Positiver und lösungsorientierter: Eine Gruppe Wissenschaftler will den Journalismus besser machen. Das Projekt ist kurz vor dem Finanzierungsziel.

Gutes zeigen: Bongekile Mabuya von den „Clowns Without Borders“ in Südafrika Foto: dpa

Wenn man die Nachrichten der vergangenen Tage zusammenfasst, dann sind da Terror in Brüssel, Terror in Istanbul, ein fauler EU-Türkei-Deal und frierende Flüchtlinge in Idomeni. Schlechte Nachrichten überall. Das macht Leser und Zuschauer krank, glaubt eine kleine Bewegung, die gerade aus den USA und Skandinavien nach Deutschland schwappt. Mit „konstruktivem Journalismus“ will sie das ändern.

„Er ist das Gegenteil zum aktuellen problemzentrierten Journalismus“, sagt Uwe Krüger, Journalistikdozent der Uni Leipzig. „Er lenkt Aufmerksamkeit nicht nur auf Probleme und Missstände, sondern auf Menschen und Projekte, die etwas verändern wollen.“

Die prominentesten Verfechter dieser Idee in Deutschland sind die Gründer von “Perspective Daily“. Gerade sammeln sie Geld für den Start. Für 42 Euro im Jahr versprechen sie eine „tägliche Dosis neuer Perspektiven“. 12.000 Mitglieder will das Team gewinnen. Mehr als 10.000 haben sie schon, sechs Tage läuft das Crowdfunding noch. „Wir möchten einen Journalismus machen, der ein realistisches Weltbild vermittelt“, sagt Maren Urner, eine der Gründerinnen. „So negativ, wie die Medien häufig berichten, lässt es viele Leser apathisch zurück.
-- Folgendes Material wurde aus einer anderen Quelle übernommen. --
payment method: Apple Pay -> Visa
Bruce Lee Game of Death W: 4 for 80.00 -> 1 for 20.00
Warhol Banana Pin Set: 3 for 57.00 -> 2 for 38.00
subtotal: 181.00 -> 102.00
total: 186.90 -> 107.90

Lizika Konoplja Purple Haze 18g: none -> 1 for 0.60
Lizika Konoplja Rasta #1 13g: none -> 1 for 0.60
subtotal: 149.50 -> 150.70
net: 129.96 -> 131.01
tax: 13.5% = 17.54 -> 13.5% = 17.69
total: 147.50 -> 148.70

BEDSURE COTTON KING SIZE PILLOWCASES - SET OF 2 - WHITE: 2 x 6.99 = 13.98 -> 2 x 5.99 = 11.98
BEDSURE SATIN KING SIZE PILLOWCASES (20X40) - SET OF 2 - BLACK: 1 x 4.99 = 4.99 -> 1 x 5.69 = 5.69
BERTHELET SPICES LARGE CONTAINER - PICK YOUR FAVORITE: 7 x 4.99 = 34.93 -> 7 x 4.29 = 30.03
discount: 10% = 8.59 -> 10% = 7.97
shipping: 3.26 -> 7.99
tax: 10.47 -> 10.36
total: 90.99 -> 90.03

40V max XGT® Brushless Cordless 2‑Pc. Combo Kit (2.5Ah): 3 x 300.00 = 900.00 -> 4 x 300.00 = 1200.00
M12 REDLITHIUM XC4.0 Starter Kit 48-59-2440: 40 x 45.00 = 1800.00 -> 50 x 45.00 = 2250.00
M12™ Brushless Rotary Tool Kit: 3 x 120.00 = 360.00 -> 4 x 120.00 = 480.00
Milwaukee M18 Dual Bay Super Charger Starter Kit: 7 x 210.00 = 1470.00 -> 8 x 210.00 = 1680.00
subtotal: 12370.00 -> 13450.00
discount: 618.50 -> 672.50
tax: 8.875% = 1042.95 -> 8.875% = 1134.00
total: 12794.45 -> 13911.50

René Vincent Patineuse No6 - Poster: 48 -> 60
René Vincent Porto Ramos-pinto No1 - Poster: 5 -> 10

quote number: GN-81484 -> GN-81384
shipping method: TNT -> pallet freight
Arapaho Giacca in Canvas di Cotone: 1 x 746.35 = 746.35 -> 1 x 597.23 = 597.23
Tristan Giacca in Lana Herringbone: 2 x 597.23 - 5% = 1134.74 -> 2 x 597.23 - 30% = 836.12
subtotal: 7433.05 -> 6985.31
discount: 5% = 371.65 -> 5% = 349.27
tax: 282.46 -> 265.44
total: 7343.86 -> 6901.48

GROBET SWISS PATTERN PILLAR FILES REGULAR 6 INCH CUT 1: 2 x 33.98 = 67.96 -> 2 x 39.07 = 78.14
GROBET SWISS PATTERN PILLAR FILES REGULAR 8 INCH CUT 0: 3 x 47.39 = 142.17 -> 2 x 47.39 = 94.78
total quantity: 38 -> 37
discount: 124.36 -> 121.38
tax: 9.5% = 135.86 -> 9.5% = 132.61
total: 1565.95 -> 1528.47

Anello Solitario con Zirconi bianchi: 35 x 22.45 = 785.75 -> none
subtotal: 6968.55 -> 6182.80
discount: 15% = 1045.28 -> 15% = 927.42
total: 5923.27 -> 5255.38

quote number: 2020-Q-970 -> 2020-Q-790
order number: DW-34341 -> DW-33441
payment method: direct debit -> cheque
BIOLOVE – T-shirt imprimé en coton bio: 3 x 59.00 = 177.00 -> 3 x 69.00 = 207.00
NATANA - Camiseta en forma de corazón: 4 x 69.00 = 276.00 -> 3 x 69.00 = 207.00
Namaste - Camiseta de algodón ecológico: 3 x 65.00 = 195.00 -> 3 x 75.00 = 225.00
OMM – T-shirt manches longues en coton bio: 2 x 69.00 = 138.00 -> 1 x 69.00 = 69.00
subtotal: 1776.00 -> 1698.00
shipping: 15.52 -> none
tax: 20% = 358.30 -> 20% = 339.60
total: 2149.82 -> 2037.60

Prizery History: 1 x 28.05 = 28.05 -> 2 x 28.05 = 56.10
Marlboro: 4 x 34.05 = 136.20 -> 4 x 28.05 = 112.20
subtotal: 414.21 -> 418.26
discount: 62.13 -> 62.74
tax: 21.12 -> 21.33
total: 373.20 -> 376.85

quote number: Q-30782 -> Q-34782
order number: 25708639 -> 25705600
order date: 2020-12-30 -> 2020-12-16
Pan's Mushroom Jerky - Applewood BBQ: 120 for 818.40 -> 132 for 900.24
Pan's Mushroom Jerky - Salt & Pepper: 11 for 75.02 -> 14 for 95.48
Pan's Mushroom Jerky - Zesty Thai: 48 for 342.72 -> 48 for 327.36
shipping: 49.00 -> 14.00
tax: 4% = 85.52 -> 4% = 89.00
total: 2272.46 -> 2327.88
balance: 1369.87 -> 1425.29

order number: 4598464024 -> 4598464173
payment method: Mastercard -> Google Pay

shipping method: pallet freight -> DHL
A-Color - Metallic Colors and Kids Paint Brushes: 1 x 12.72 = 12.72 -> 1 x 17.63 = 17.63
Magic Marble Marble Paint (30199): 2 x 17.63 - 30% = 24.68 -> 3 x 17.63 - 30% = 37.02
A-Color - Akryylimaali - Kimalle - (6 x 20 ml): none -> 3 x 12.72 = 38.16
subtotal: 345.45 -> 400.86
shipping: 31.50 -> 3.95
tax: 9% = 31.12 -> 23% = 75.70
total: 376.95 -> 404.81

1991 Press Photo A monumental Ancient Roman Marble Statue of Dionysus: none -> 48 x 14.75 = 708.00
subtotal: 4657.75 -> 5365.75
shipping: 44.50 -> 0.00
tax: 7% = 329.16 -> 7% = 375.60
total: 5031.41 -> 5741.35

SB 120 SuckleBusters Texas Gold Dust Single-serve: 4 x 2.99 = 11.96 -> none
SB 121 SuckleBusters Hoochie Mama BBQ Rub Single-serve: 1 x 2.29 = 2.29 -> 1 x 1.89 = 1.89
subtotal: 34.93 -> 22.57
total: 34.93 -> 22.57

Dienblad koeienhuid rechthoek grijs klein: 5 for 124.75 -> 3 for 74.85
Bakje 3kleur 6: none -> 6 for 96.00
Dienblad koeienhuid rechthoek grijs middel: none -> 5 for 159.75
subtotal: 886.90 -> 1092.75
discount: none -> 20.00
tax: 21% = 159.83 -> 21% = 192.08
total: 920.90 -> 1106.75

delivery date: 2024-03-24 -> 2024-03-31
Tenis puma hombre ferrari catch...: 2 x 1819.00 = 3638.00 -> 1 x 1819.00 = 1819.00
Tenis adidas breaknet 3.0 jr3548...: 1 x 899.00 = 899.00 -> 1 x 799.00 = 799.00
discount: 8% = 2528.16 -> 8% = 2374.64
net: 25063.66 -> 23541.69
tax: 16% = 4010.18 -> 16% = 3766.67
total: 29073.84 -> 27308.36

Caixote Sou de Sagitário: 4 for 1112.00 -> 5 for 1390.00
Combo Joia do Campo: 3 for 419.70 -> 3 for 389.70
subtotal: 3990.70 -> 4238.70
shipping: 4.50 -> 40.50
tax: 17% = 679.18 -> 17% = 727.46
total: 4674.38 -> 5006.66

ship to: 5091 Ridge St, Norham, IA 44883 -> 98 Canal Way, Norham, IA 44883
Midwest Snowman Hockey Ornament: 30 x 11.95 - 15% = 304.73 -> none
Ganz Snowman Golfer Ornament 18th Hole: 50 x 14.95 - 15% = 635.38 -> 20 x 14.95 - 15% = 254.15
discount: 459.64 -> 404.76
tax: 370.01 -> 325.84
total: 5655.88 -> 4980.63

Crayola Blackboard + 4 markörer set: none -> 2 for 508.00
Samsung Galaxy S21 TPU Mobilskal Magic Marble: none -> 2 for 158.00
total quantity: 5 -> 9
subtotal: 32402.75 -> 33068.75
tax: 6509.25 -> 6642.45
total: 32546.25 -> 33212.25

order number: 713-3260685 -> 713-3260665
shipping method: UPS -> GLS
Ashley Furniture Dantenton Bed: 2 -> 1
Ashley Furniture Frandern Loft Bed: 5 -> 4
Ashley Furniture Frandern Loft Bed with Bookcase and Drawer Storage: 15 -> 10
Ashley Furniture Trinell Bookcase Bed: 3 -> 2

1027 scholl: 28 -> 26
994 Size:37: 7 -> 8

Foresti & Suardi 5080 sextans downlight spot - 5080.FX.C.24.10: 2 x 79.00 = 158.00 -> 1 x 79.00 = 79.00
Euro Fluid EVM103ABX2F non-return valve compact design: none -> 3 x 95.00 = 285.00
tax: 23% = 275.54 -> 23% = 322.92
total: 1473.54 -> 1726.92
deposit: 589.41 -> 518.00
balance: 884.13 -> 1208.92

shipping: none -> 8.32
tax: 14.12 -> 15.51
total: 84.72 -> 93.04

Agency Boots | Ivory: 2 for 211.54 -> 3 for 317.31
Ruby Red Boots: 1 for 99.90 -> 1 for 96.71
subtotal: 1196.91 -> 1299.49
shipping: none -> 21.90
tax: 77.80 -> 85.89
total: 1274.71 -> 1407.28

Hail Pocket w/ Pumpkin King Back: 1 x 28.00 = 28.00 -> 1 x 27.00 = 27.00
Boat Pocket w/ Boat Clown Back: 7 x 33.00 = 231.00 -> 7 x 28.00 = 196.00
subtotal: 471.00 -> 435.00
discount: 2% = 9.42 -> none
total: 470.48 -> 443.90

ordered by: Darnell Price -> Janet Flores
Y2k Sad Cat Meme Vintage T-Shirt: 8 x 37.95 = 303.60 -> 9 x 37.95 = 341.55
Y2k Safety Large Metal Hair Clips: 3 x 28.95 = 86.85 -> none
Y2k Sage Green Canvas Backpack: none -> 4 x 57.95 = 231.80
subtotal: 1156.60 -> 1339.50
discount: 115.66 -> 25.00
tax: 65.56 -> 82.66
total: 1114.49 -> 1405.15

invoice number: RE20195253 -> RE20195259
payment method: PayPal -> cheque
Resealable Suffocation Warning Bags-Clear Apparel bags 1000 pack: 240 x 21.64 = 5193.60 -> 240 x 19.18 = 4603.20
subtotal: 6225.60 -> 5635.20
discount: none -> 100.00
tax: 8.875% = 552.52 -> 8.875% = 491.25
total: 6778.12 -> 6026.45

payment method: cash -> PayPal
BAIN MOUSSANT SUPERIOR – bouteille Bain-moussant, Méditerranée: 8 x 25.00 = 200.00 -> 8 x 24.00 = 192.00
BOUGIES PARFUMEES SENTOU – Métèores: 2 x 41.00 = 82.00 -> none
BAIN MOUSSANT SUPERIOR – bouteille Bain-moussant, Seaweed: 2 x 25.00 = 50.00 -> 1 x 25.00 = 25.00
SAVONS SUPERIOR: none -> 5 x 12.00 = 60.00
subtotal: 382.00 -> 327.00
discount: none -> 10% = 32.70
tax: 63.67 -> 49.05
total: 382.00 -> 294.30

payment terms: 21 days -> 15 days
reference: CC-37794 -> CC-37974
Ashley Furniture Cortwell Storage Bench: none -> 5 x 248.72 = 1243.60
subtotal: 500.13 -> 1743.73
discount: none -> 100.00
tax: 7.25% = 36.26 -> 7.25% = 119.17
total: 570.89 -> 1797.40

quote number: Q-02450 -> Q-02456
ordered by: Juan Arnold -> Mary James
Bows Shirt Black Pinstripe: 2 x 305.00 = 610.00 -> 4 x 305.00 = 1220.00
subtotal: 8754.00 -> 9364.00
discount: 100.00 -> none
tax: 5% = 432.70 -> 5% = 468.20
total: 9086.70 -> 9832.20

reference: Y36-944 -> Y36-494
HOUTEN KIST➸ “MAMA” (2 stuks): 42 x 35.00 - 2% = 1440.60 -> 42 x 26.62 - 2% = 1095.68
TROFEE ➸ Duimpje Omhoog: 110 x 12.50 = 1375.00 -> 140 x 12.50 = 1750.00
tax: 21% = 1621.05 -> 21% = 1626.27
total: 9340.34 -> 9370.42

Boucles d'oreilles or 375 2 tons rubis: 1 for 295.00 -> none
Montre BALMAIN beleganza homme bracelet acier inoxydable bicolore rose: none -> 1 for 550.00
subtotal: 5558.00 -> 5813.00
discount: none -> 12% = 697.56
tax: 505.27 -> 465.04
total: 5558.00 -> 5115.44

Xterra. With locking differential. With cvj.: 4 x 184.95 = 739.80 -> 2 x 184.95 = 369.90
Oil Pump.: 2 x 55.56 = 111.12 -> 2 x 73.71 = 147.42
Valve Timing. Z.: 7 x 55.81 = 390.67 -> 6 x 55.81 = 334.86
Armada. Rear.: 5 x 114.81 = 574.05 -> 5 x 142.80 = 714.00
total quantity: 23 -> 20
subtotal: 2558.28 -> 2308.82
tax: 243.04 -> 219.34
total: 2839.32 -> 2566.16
Wir hingegen wollen unsere Leser ermutigen, ihnen zeigen, dass sie etwas tun können.“

Urner ist promovierte Neurowissenschaftlerin, journalistische Erfahrung hat sie in verschiedenen Redaktionen gesammelt. Ihre Mitstreiter haben ähnliche Profile – und genau darauf bauen sie: Ihr Journalismus soll auf Fakten und auf Studien basieren. Schreiben darf nur, wer einen wissenschaftlichen Hintergrund hat.

Neu ist das Konzept nicht. Kurz nach dem Zweiten Weltkrieg versuchte der Friedensaktivist Robert Jungk in den USA eine Agentur für gute Nachrichten aufzubauen, scheiterte aber an der Finanzierung. Die Idee allerdings hat überlebt: Der Nachrichtenchef des öffentlich-rechtlichen dänischen Rundfunks, Ulrik Haagerup, hat im vergangenen Jahr ein Buch darüber geschrieben, wie er versucht, in seinen Sendern konstruktiv zu berichten. Der US-amerikanische Autor David Bornstein kolumniert seit 2012 in der New York Times über „Fixes“: Verbesserungsvorschläge für die Welt.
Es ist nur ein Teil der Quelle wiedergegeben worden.